I preached my 'Trial Sermon' on March 27, 1994.  The day before, I preached this message to an empty sanctuary, with my Dad sitting in the middle of the church.  Almost 20 years later, after preaching in various settings to hundreds and thousands in churches, hospitals and colleges across the states and I'm Africa, I can honestly say that that moment was the most frightening!  As I preached to my father, he actually said nothing.  He had no expression, anything.  I've never asked him, but I think that was intentional, I letting me know that the message goes beyond him to One sitting in the audience Who is far more significant, and Who's approval is most meaningful.
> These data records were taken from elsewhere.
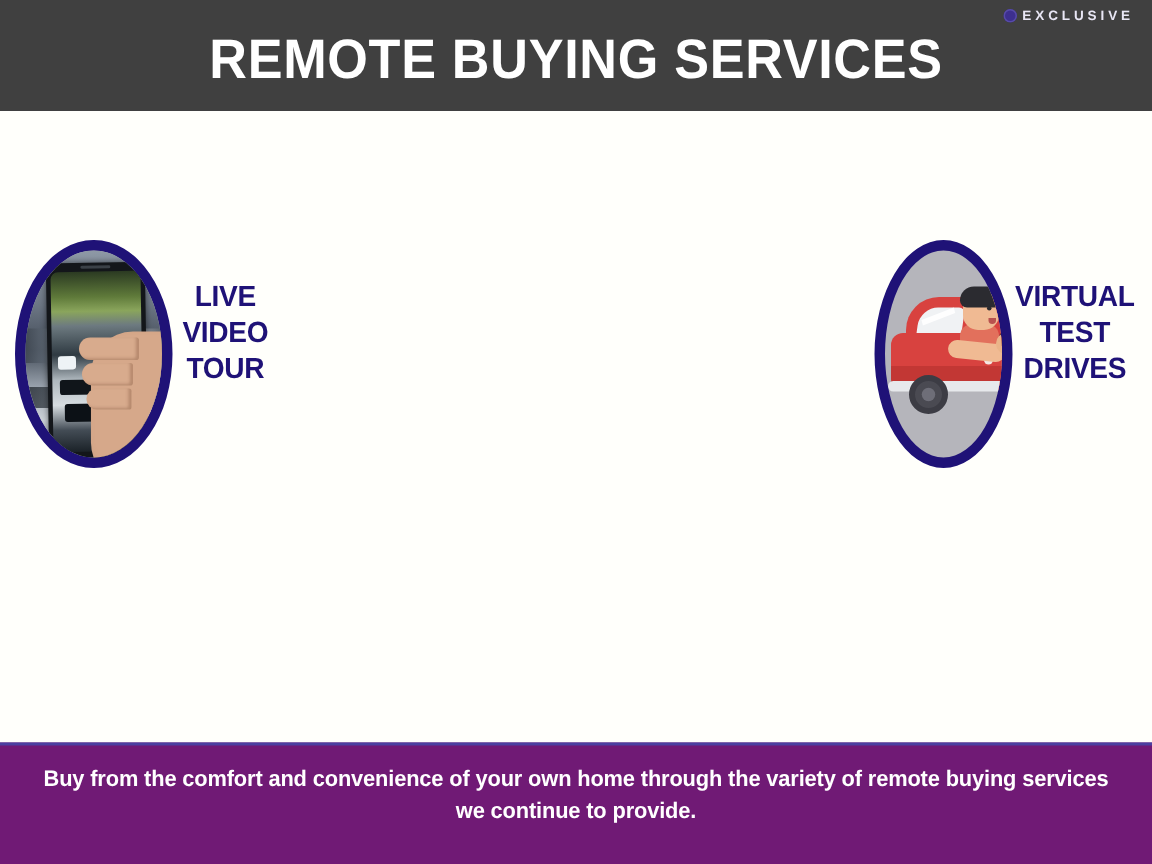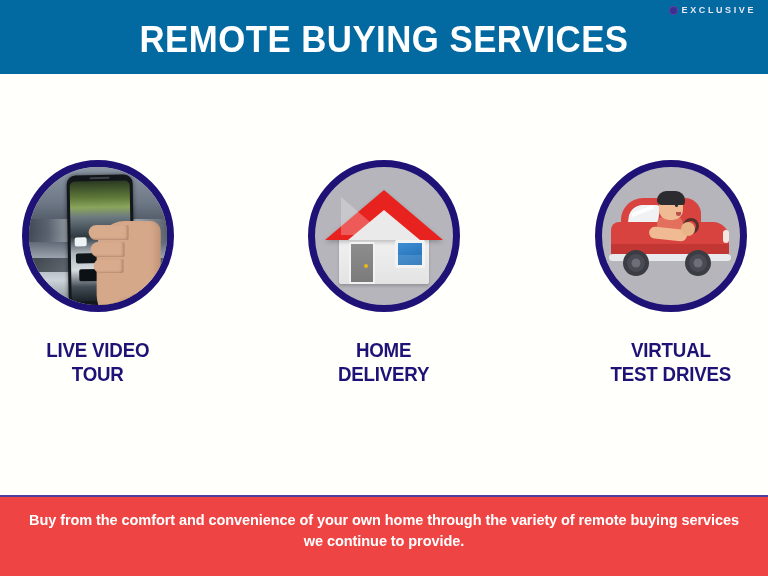"EXCLUSIVE" .header { background: #0369a1 -> #404040 }
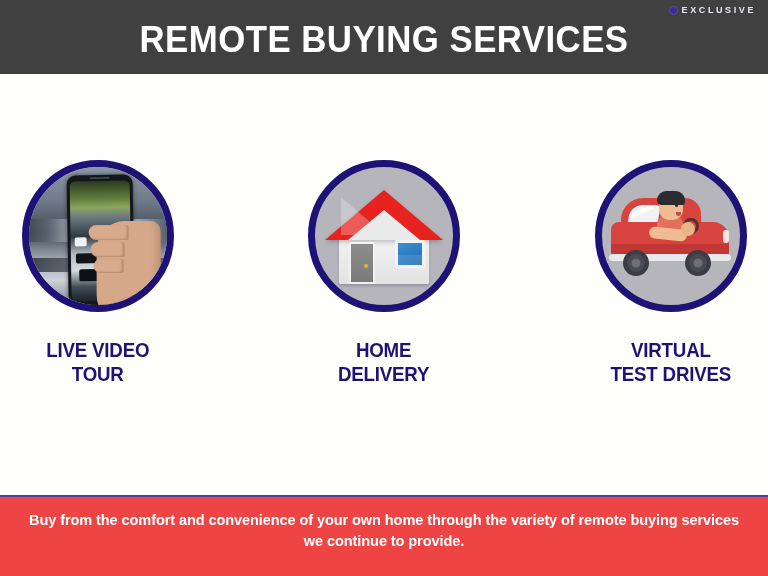"LIVE VIDEO" .card { align-items: center -> flex-start; flex-direction: column -> row }
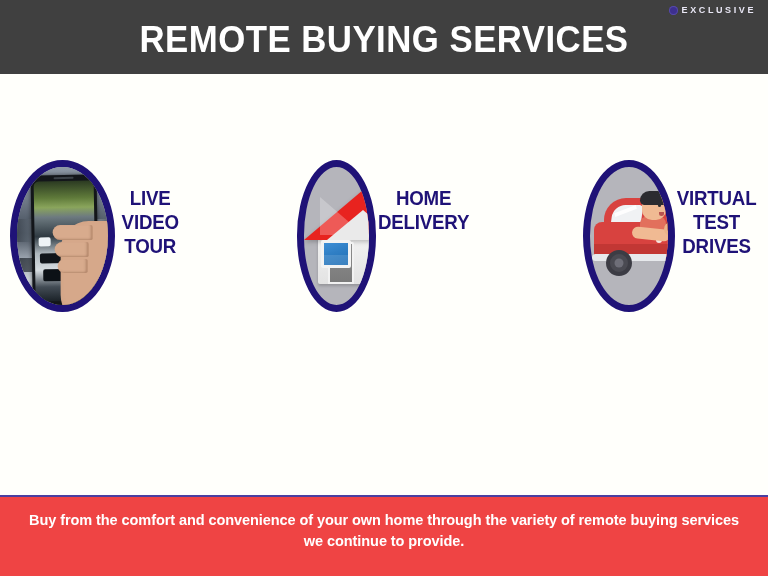"HOME" div.card { html: <div> <div> <div> <div></div> <div></div> <div></div> <div></div> <div> <div></div> </div> <div></div> </div> </div> <div>HOME DELIVERY</div> </div> -> none }
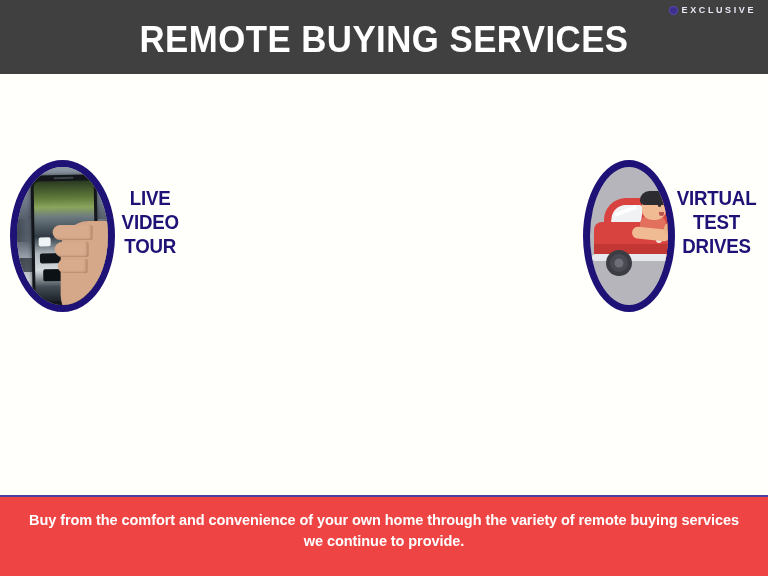"Buy from the comfort and" .footer { background: #ef4444 -> #701a75 }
That night was the beginning of a continuing quest for discovering who I was in the vast sea of many ecclesiastical preaching whales....(to be continued)

1 comment:

Pastor W.L. Pullam said...

This is an awesome and inspirational post. It is amazing how graphic and precise your recollection of these events in your life and minsitry are. Truly God has blessed you exceeding abundantly. I am granteful and humbled that God saw fit to use me in some small way to help shape the wonderful ministry that you have now. I encourage you to continue to let God lead,guide and direct you in all that you do. And, yes, he is the utlimate audience attendee and the one who really matters :). I love you son and continue to take great pride and have a grateful heart about how God is using you.